Mi tía la monjita

Para aquellos que no sepan quien era la tía Carmelita y para los que la vamos a extrañar.

La tía Carmelita, lectora de periódicos, resolvedora de crucigramas, tejedora de chambritas para los recién nacidos y relatora de la historia familiar. Toda una monja rebelde acapulqueña, que gustaba de la playa, de nadar y sonreír. Insistente hasta la médula de que cumplas con todos los tontos sacramentos (bautizo, primera comunión o boda). Horder de corazón, de bolas de estambre, dulces, ropa y de más cosas que cuando ya no sabía que hacer con ellas te las regalaba. Pero eso sí, aguas con maltratar a los animales porque era toda una #AnimalLover empedernida, que a la primera oportunidad rescataba a un perro, gato u ave que se le atravesara.
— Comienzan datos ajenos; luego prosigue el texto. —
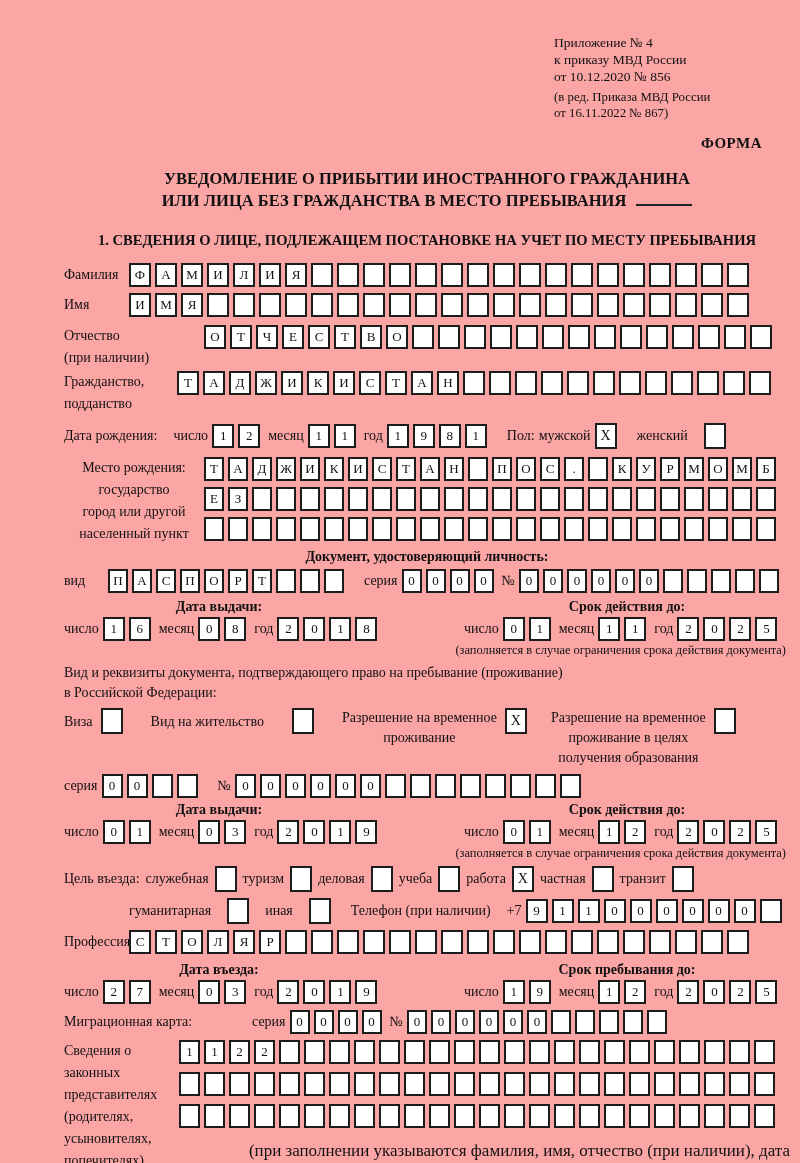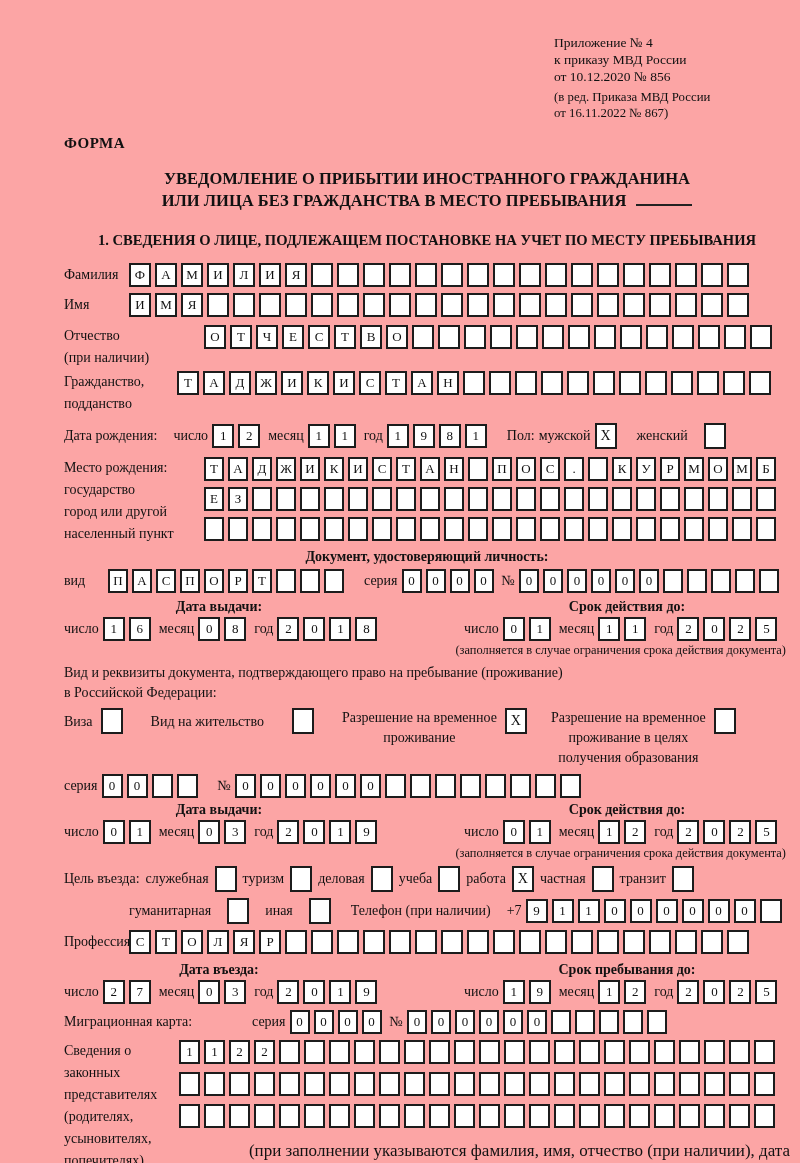--- a/index.html
+++ b/index.html
@@ -4,21 +4,21 @@
 <style>
   html,body { margin:0; padding:0; background:#ffffff; }
   .page {
     position:relative; width:800px; height:1163px; margin:0 auto;
     background:#fca5a5; color:#111;
     font-family:"Liberation Serif", serif; font-size:14px;
     box-sizing:border-box; padding:34px 10px 0 64px; overflow:hidden;
   }
   .appendix { margin-left:490px; font-size:13.5px; line-height:17px; }
   .appendix .rev { font-size:12.8px; margin-top:4px; line-height:16px; }
-  .forma { padding-right:28px; font-weight:bold; margin-top:14px; font-size:15px; letter-spacing:0.5px; }
+  .forma { text-align:right; padding-right:28px; font-weight:bold; margin-top:14px; font-size:15px; letter-spacing:0.5px; }
   .title { text-align:center; font-weight:bold; font-size:16.5px; line-height:22px; margin-top:16px; }
   .title .uline { display:inline-block; width:56px; border-bottom:2px solid #222; height:14px; margin-left:10px; }
   .sect { text-align:center; font-weight:bold; font-size:14.6px; margin-top:20px; margin-bottom:14px; }
 
   .row { display:flex; align-items:center; margin-bottom:6px; }
   .row-top { display:flex; align-items:flex-start; }
   .lbl { flex:none; }
   .lblcol { flex:none; line-height:22px; }
   .cellrow { display:flex; flex:none; }
   .cell {
@@ -38,21 +38,21 @@
   .dgrid { display:flex; align-items:flex-start; }
   .dcol1 { width:400px; flex:none; }
   .dcol2 { flex:1; }
   .dhead { text-align:center; margin-bottom:2px;font-weight:bold; }
   .dcol1 .dhead { padding-right:90px; }
   .note { text-align:right; font-size:12.4px; padding-right:4px; margin-top:2px; margin-bottom:5px; }
   .para { line-height:20px; margin-bottom:5px; }
   .vgroup { display:flex; align-items:flex-start; gap:8px; }
   .vgl { text-align:center; line-height:20px; }
   .center-note { text-align:right; font-size:17px; margin-left:120px; margin-top:13px; }
-  .mb2 { margin-bottom:2px; } .mb4 { margin-bottom:4px; } .mb6 { margin-bottom:6px; } .mb8 { margin-bottom:8px; }
+  .mb2 { margin-bottom:2px; } .mb4 { margin-bottom:4px;text-align:center; } .mb6 { margin-bottom:6px; } .mb8 { margin-bottom:8px; }
   .gap8 { width:8px; flex:none; } .gap12 { width:12px; flex:none; } .gap30 { width:30px; flex:none; }
 </style>
 </head>
 <body>
 
 <div class="page">
 
   <div class="appendix">
     <div>Приложение № 4</div>
     <div>к приказу МВД России</div>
Que ni en sus últimos días dejo de tomar esas deliciosas aguas negras del capitalismo. Viajera incansable y enfermera admirable.

Gracias tía por ayudarme a hacer la tarea, por intentar que me aprendiera las tontas tablas de multiplicar, por enseñarme a tener una consciencia social de mi país, por enseñarme a leer un periódico, por darme esos estúpidos y sensuales dulces de anís, por enseñarme a amar a los animales y a la naturaleza, por hacerme ver que la tía Chelita no era tan malvada como yo creía, por esas invitaciones a Acapulco, porque gracias a tus historias pude conocer a mi abuelo, por acompañarme cuando más sola me sentía, porque mucho de lo que soy es gracias a ti.